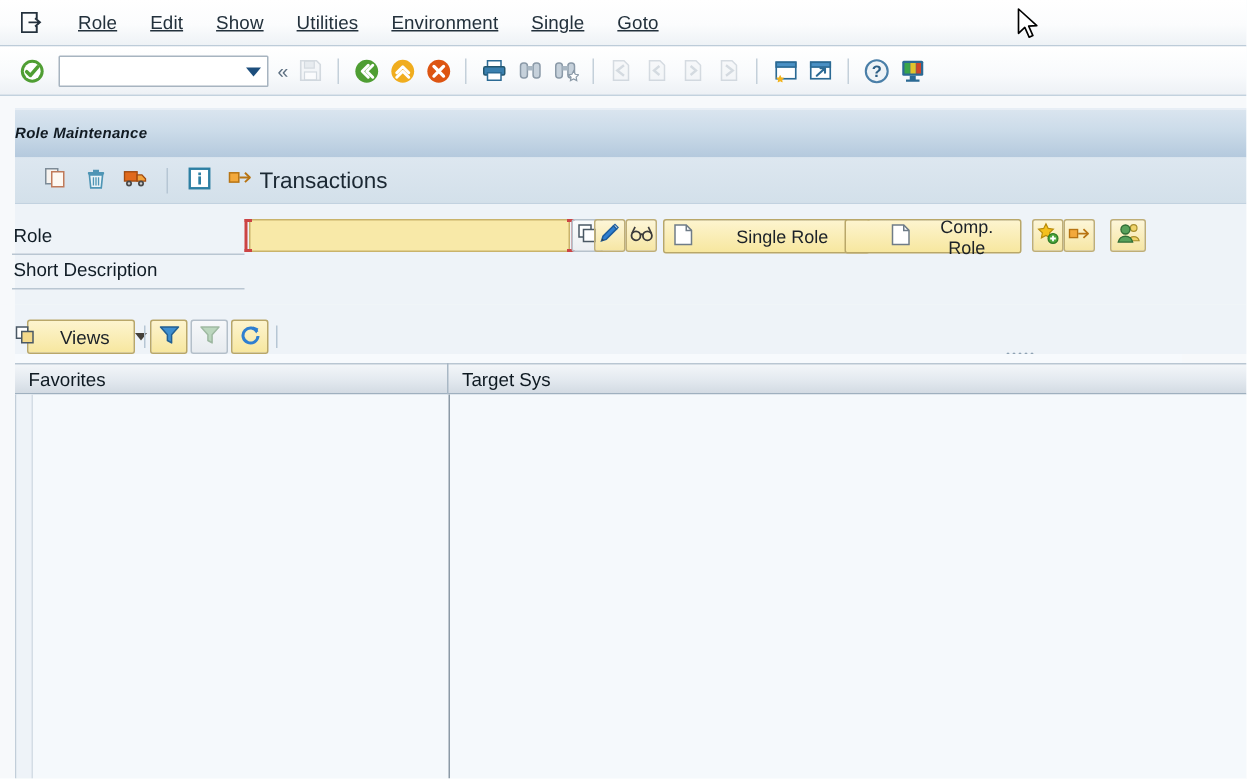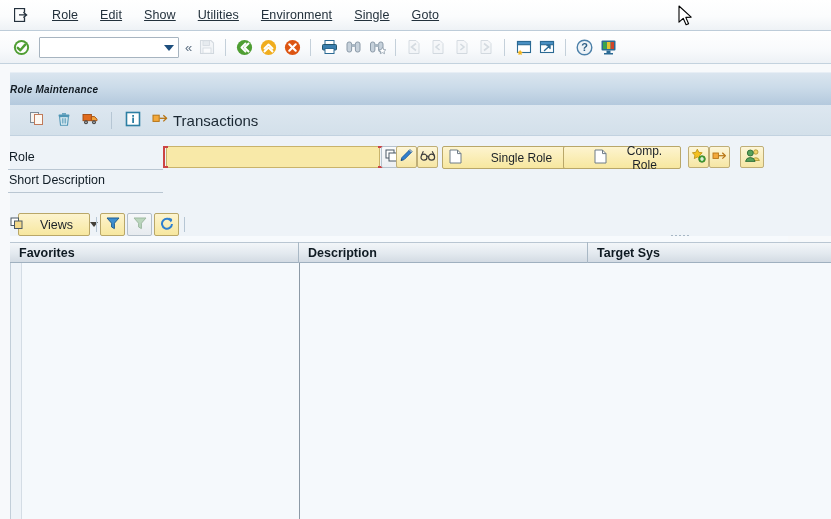--- a/index.html
+++ b/index.html
@@ -133,21 +133,21 @@
     position: absolute; top: 213px; height: 23px;
     background: linear-gradient(to bottom,#fdf4cf,#f7e79f);
     border: 1px solid #b9a769; border-radius: 2px;
     display: flex; align-items: center; justify-content: center; gap: 16px; padding: 0 5px;
   }
   .vbtn.grey { background: linear-gradient(to bottom,#f6f8fa,#e7ebef); border-color: #b4bfc9; }
   .vbtn .lbl { font-size: 12.5px; color: #1b2128; }
   .vsep { position: absolute; top: 217px; width: 1px; height: 15px; background: #b6c6d4; }
 
   
-  .table { position: absolute; left: 10px; top: 236px; width: 778px; height: 283px; background: #f7fafd; font-weight: bold; }
+  .table { position: absolute; left: 10px; top: 236px; width: 778px; height: 283px; background: #f7fafd; }
   .grip { position: absolute; left: 663px; top: 231px; width: 34px; height: 9px;
           display: flex; align-items: center; justify-content: center; gap: 2px; }
   .grip i { width: 2px; height: 2px; background: #8fa3b4; display: block; border-radius: 50%; }
   .thead {
     position: absolute; left: 0; top: 6px; width: 821px; height: 21px;
     background: linear-gradient(to bottom,#f3f6f9 0%,#e3e9ef 55%,#d3dbe3 100%);
     border-top: 1px solid #b9c6d2; border-bottom: 1px solid #9fb0bf;
     display: flex; align-items: center;
   }
   .th { height: 21px; display: flex; align-items: center; padding-left: 9px;
@@ -521,23 +521,20 @@
       <i></i>
       <i></i>
       <i></i>
       <i></i>
   </div>
   <div class="table">
     <div class="thead">
       <div class="th" style="width:289px">
         <span>Favorites</span>
       </div>
-      <div class="th" style="width:289px">
-        <span>Description</span>
-      </div>
       <div class="th" style="width:242px; border-right:0;">
         <span>Target Sys</span>
       </div>
     </div>
     <div class="tbody">
       <div class="leftpad"></div>
       <div class="colline" style="left:288px"></div>
     </div>
   </div>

########

Set out every line from the material that contains the string "absolute".

     position: absolute; top: 213px; height: 23px;
   .vsep { position: absolute; top: 217px; width: 1px; height: 15px; background: #b6c6d4; }
-  .table { position: absolute; left: 10px; top: 236px; width: 778px; height: 283px; background: #f7fafd; font-weight: bold; }
+  .table { position: absolute; left: 10px; top: 236px; width: 778px; height: 283px; background: #f7fafd; }
   .grip { position: absolute; left: 663px; top: 231px; width: 34px; height: 9px;
     position: absolute; left: 0; top: 6px; width: 821px; height: 21px;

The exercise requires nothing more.